Action item =
Across the records, find how many lines include the string "công" and answer with only the figure.

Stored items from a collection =

------------------------------

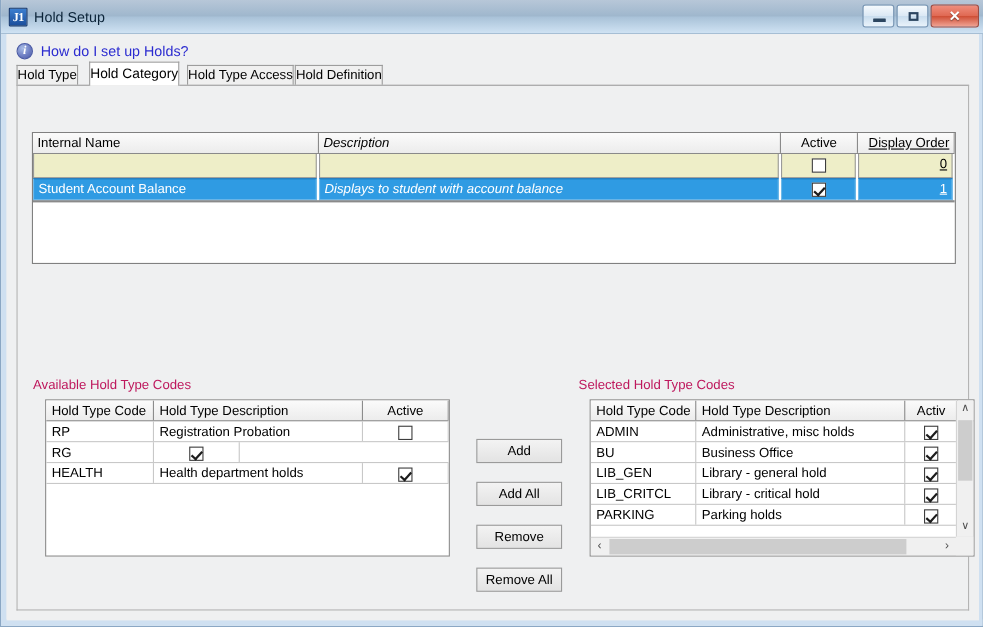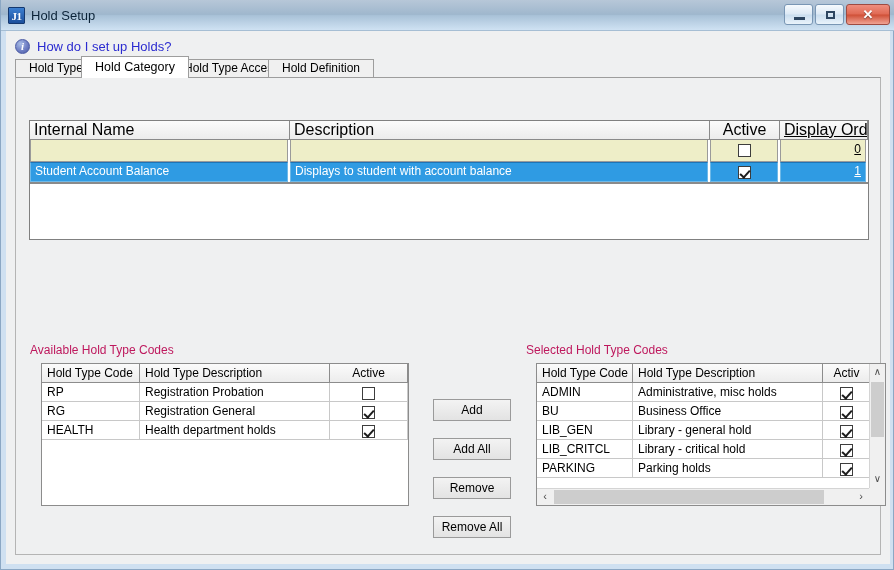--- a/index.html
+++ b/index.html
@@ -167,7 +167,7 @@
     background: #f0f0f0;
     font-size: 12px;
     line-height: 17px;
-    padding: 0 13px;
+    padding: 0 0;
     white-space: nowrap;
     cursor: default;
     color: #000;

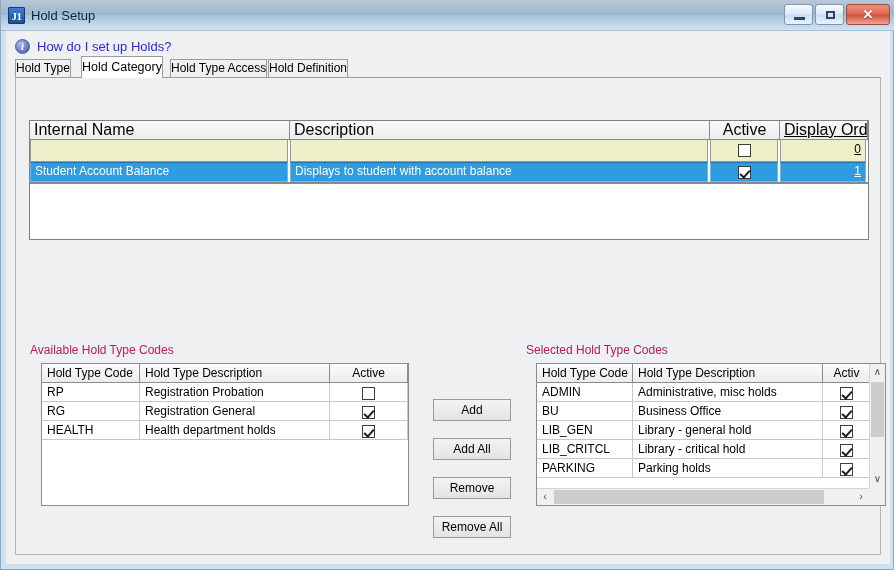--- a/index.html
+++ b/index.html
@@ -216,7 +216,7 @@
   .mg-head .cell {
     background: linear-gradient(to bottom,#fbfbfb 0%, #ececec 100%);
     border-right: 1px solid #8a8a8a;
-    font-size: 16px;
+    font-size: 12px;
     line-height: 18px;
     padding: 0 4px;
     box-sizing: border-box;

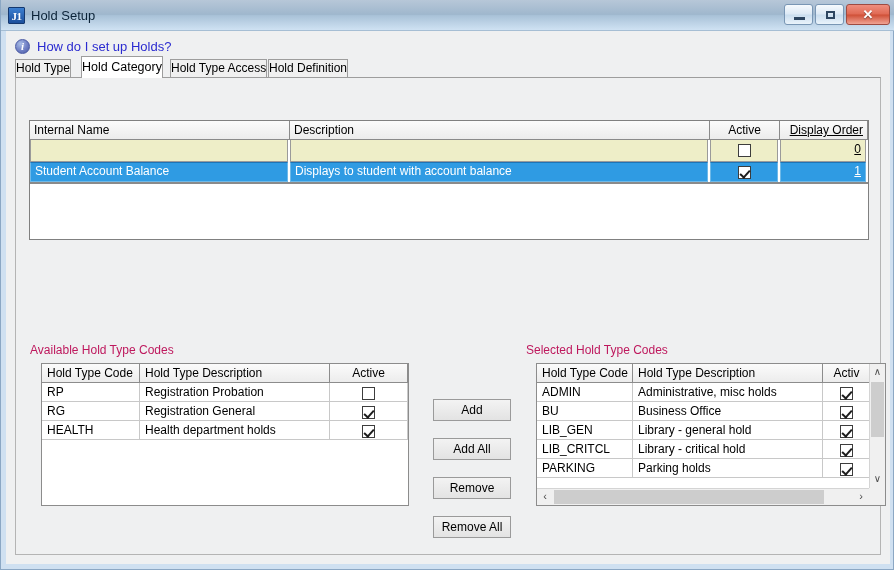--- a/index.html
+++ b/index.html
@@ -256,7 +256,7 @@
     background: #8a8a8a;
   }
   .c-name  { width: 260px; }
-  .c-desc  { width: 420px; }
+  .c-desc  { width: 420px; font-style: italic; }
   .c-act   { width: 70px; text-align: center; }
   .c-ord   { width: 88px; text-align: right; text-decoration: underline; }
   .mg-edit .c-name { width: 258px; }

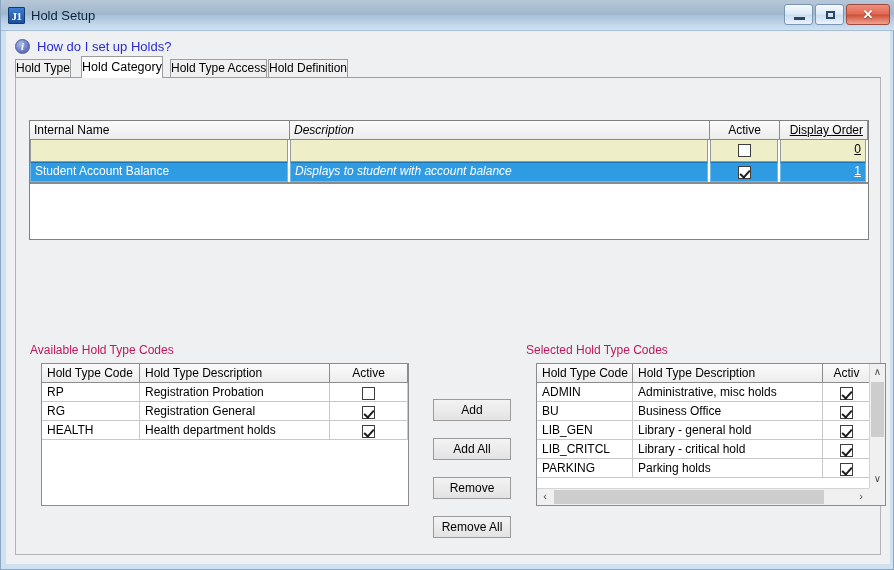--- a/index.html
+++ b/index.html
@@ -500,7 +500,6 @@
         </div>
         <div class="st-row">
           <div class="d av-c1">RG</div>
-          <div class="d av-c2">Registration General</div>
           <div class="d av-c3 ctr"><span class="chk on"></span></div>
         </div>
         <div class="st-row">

------------------------------

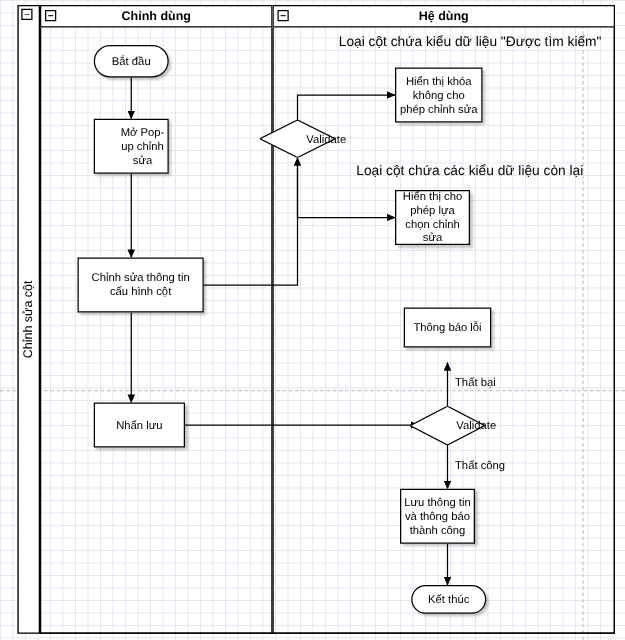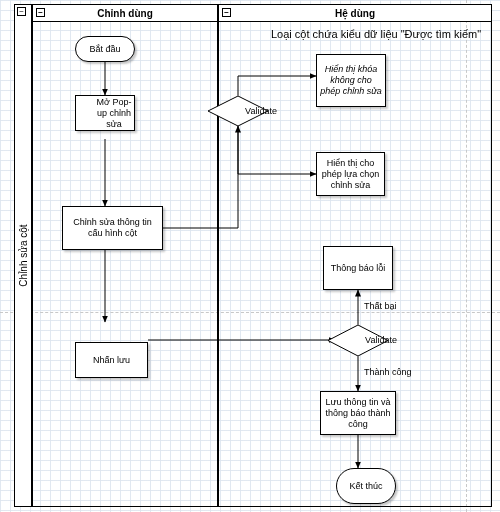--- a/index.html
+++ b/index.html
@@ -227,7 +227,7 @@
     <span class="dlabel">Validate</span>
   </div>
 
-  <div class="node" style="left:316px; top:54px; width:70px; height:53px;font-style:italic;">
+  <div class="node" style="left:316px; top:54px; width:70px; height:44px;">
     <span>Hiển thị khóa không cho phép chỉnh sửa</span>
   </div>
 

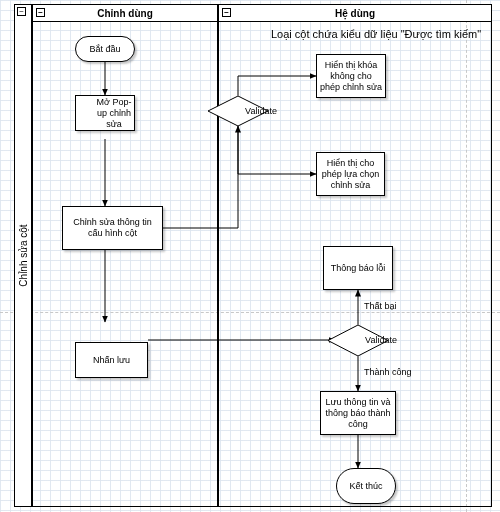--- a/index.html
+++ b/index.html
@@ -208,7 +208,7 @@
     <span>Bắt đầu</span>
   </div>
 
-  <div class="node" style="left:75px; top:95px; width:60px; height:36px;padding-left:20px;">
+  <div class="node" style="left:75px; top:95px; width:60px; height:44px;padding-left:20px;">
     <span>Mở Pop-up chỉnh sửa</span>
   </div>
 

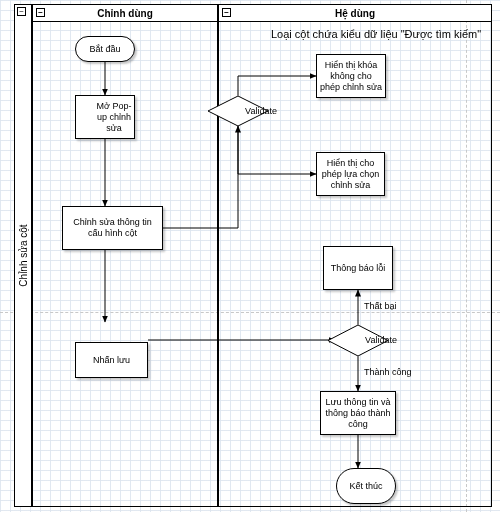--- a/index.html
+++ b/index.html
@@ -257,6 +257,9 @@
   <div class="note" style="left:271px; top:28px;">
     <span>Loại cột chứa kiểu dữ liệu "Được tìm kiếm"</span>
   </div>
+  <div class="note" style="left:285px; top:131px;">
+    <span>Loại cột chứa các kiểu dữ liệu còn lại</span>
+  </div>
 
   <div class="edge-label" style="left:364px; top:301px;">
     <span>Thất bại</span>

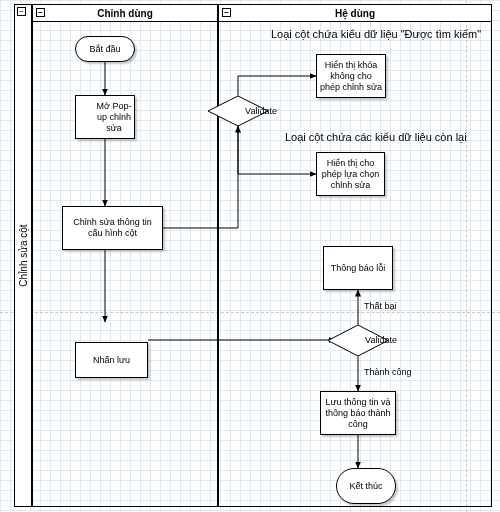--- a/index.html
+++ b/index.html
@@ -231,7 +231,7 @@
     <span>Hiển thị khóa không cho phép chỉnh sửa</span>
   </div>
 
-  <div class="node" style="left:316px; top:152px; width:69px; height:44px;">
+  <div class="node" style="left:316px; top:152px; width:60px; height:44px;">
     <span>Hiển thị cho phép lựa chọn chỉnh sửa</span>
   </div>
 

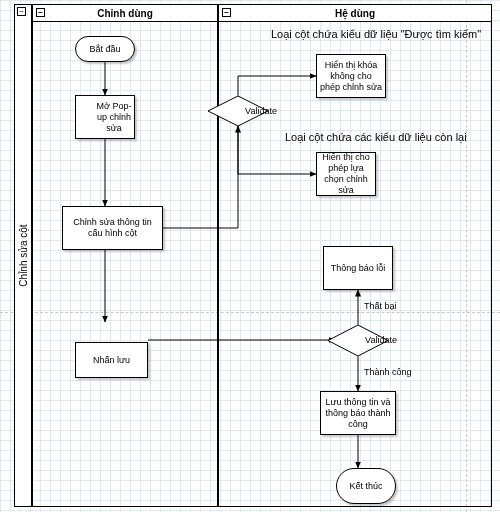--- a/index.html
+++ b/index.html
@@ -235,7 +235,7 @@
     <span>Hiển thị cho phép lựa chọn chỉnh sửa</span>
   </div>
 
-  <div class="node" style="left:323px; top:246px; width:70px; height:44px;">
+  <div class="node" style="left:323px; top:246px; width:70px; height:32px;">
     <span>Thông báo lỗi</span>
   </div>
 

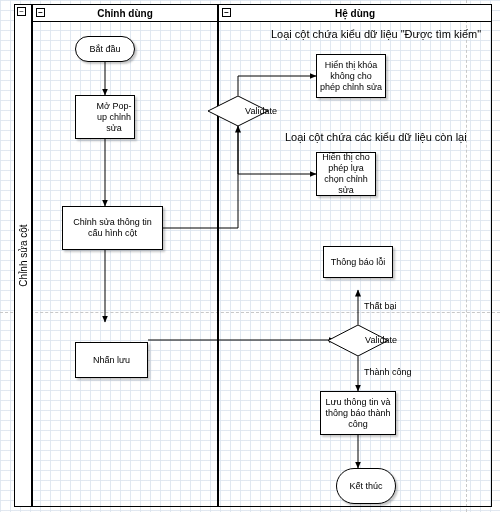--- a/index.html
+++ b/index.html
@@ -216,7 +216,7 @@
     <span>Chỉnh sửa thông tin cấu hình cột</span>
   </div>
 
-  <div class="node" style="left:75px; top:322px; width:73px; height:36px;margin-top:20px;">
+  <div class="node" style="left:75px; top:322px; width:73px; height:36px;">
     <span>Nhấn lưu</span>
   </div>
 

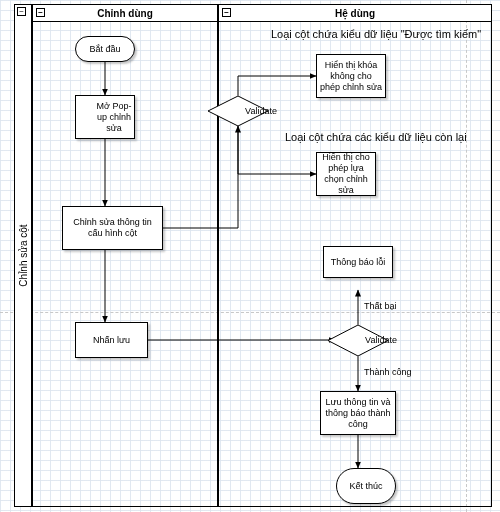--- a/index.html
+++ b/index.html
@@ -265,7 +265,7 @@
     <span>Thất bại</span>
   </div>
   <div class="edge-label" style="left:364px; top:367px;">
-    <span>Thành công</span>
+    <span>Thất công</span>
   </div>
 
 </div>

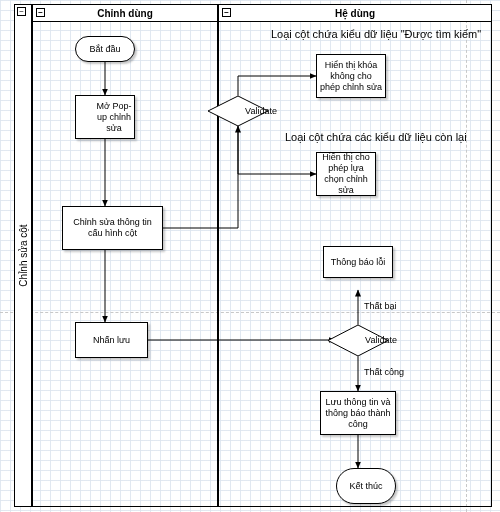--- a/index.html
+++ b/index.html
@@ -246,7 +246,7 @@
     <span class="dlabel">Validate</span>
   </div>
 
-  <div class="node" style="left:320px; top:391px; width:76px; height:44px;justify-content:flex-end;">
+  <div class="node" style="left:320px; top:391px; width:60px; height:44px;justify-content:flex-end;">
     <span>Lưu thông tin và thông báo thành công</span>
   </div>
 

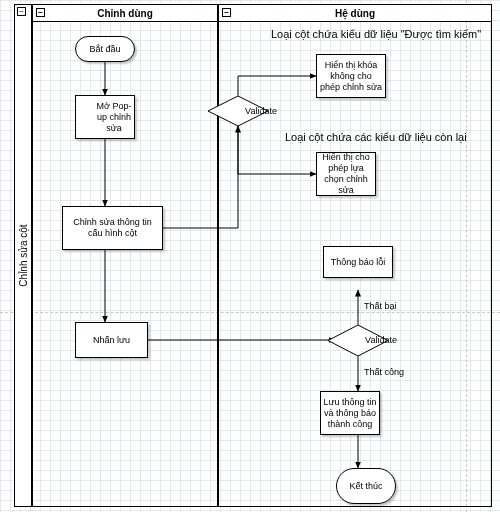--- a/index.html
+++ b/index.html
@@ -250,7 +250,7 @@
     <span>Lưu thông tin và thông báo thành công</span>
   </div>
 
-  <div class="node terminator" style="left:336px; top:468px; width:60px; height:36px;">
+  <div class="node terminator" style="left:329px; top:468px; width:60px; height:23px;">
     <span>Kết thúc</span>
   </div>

------------------------------

Output for this task =
4